• **INPUT**
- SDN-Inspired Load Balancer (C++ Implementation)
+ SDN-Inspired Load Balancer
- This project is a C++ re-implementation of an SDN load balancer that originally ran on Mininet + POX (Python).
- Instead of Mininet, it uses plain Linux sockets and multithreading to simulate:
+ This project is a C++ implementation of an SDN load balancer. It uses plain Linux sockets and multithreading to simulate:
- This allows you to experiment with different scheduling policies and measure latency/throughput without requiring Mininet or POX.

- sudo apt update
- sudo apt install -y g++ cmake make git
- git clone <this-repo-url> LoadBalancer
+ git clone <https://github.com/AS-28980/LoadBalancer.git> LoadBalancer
==
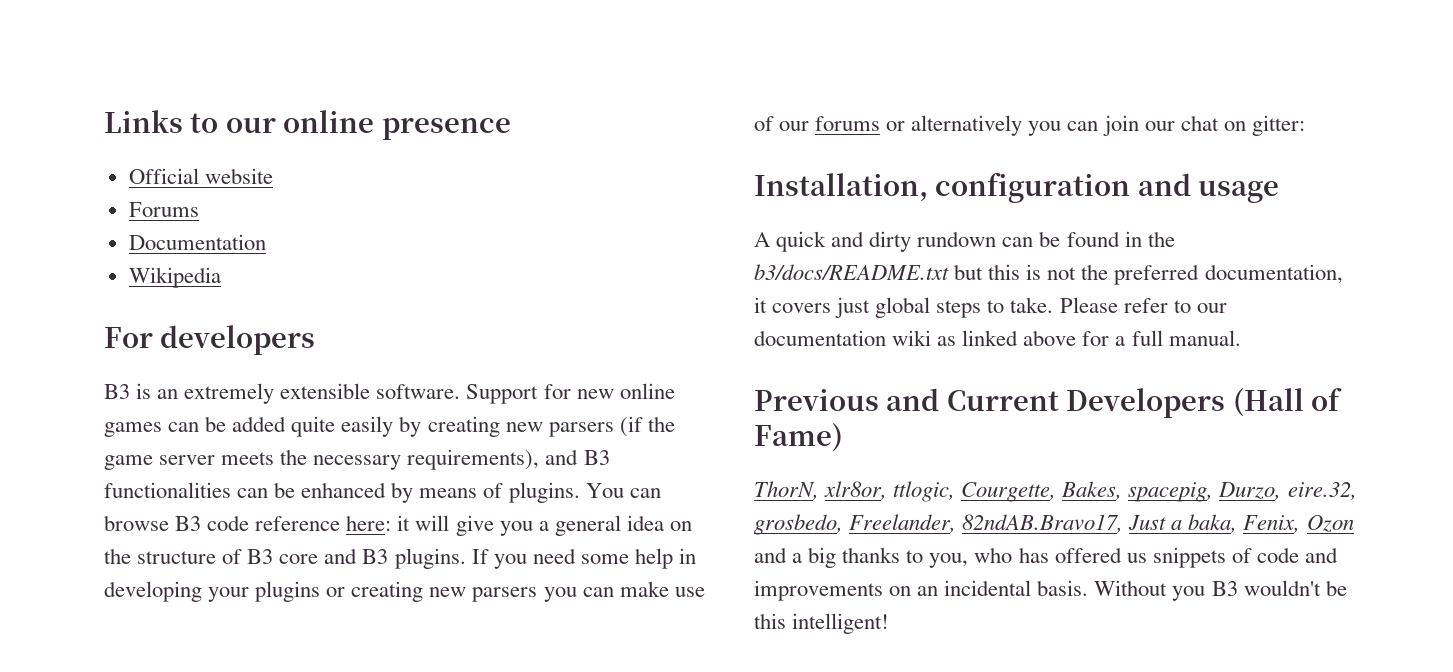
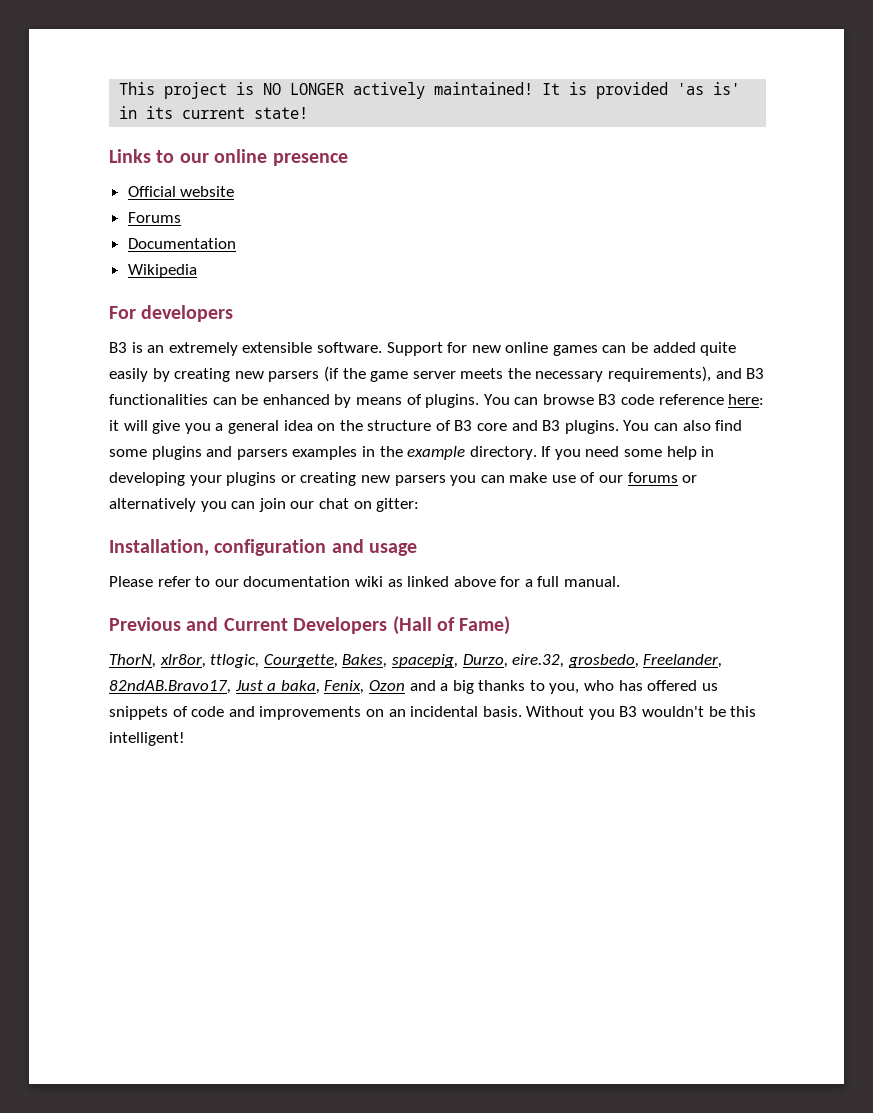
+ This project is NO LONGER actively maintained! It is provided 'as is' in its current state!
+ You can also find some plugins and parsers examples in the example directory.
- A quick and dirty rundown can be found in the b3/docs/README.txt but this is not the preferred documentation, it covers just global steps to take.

• **WORK INSTRUCTION**
Pull out all lines from the entries above in which the word "sudo" appears.

• **REPLY**
- sudo apt update
- sudo apt install -y g++ cmake make git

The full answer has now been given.